#### [What is needed]
Using the listing, copy each whole line that features "font".

── Records shown ──

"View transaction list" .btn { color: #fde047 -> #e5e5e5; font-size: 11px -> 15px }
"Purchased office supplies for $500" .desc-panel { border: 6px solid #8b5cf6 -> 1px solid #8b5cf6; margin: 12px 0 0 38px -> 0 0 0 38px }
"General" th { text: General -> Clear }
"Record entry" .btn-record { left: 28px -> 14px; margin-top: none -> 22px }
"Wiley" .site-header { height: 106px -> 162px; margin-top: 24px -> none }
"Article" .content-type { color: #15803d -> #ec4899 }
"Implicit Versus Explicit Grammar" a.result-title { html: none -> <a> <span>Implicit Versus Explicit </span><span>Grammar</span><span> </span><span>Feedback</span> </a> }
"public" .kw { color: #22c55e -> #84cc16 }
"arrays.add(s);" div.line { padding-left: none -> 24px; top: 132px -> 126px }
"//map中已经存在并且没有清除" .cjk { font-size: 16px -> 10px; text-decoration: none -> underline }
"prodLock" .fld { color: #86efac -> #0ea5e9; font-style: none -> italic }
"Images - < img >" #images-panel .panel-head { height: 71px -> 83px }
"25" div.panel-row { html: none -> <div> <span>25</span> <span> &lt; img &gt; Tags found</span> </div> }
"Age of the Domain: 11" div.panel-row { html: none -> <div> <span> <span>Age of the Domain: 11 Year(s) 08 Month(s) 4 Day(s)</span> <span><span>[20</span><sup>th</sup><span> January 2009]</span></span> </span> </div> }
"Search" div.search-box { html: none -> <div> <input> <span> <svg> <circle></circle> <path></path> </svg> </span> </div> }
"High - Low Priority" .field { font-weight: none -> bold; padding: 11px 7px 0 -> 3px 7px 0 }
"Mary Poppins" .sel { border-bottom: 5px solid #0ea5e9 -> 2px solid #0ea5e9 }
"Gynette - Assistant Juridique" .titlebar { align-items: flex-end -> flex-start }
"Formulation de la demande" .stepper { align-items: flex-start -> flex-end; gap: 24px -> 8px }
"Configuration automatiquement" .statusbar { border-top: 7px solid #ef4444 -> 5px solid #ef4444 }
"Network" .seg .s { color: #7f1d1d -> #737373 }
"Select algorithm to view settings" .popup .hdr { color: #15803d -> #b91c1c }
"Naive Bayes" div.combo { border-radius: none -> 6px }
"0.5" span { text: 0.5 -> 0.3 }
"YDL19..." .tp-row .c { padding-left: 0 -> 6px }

───

#### [Written solution]
"View transaction list" .btn { color: #fde047 -> #e5e5e5; font-size: 11px -> 15px }
"//map中已经存在并且没有清除" .cjk { font-size: 16px -> 10px; text-decoration: none -> underline }
"prodLock" .fld { color: #86efac -> #0ea5e9; font-style: none -> italic }
"High - Low Priority" .field { font-weight: none -> bold; padding: 11px 7px 0 -> 3px 7px 0 }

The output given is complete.